What it builds
Three things, all useful from day 1
Process maps
One graph per (tenant, domain). Nodes are event types, edges are observed transitions. Incrementally updated every time new events arrive.
Dependencies
Which activity triggers which? Which system feeds into the next? Frequencies, wait times and parallel paths — modelled explicitly.
Deviations
Token-based replay against the Inductive Miner gives a *real* fitness score — not a variant-spread proxy. Deviations are deviations, not measurement errors.

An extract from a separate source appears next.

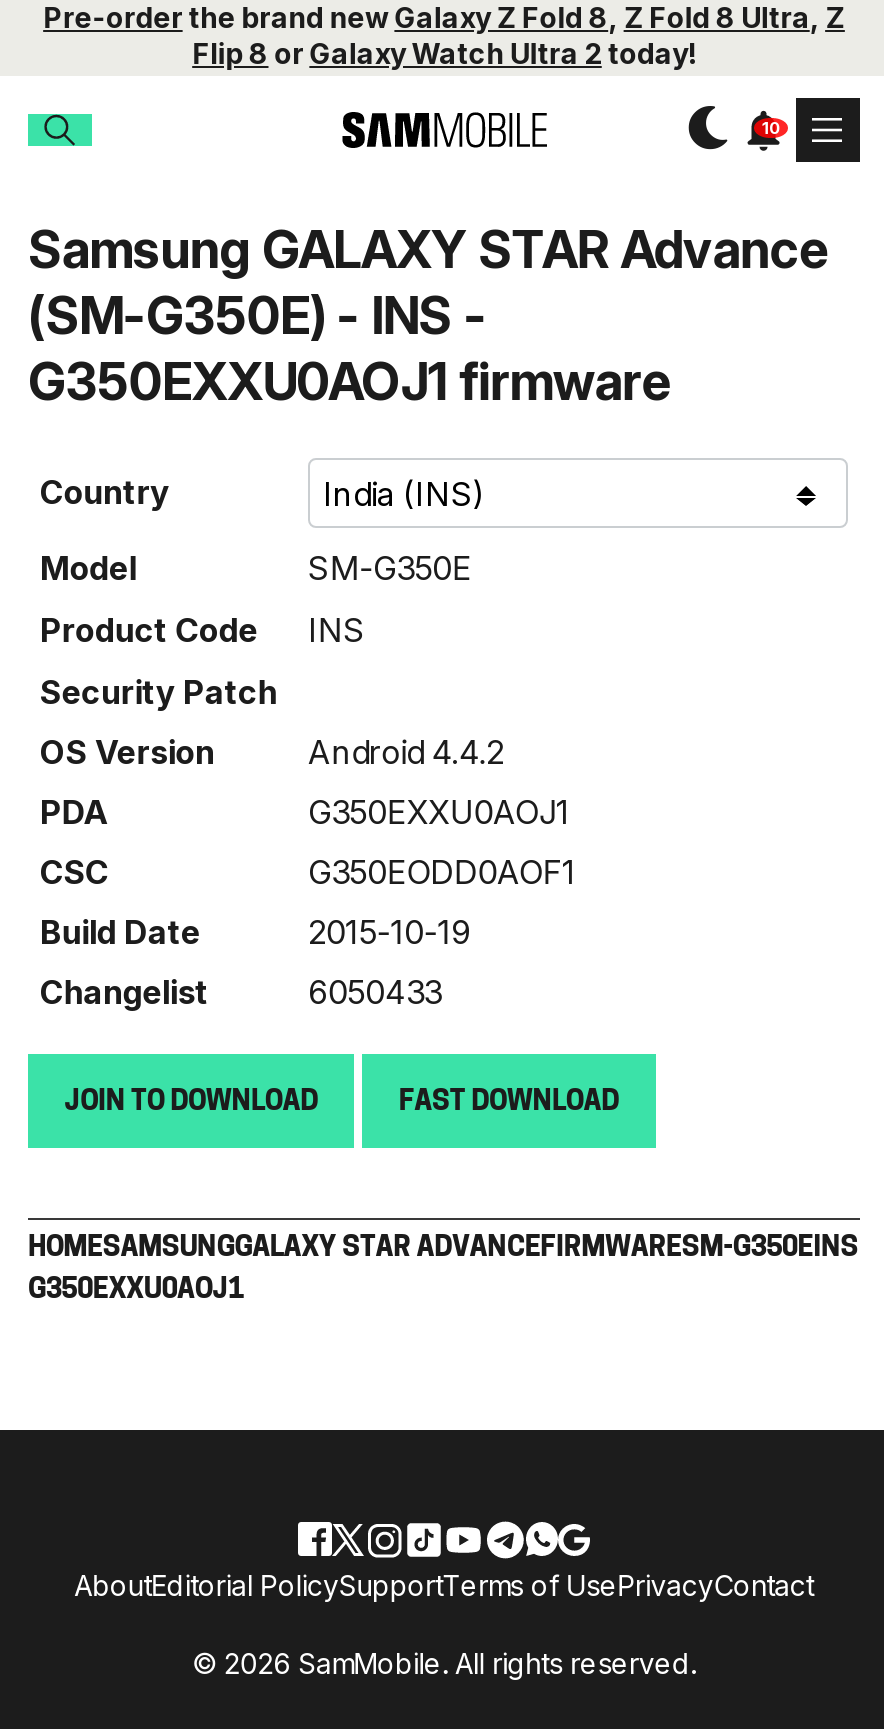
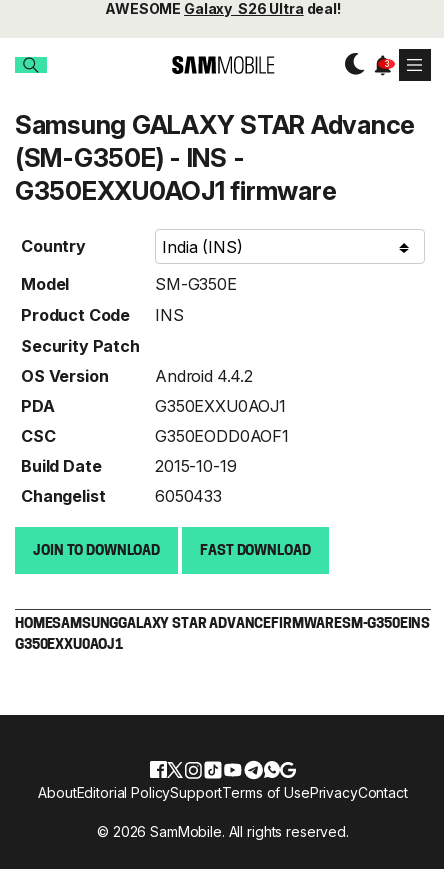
- Pre-order the brand new Galaxy Z Fold 8, Z Fold 8 Ultra, Z
- Flip 8 or Galaxy Watch Ultra 2 today!
+ AWESOME Galaxy S26 Ultra deal!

The three-algorithm ensemble
Three miners — one truth
Directly-Follows Graph (DFG)
pm4py.discover_directly_follows_graph counts every observed transition. Fast, deterministic, always available. The base structure the others build on.
Inductive Miner
pm4py.discover_process_tree_inductive → Petri net. Gives a true process model to replay against. This is where the conformance fitness score comes from.
Heuristics Miner
pm4py.discover_petri_net_heuristics — only at ≥ 20 cases. Adds statistical power when the dataset carries it; never on cold start.
The quality-score gate
Not every graph deserves an agent
Every process graph gets a quality score:
≥ 0.85
Auto — an agent is created immediately, no human review required.
0.70 – 0.84
Verified — an agent is created, but flagged for review before the first run.
< 0.70
Wait — confidence too low. More data needed, no agent created yet.
The result: agents are born only when we understand the process well enough to defend every recommendation.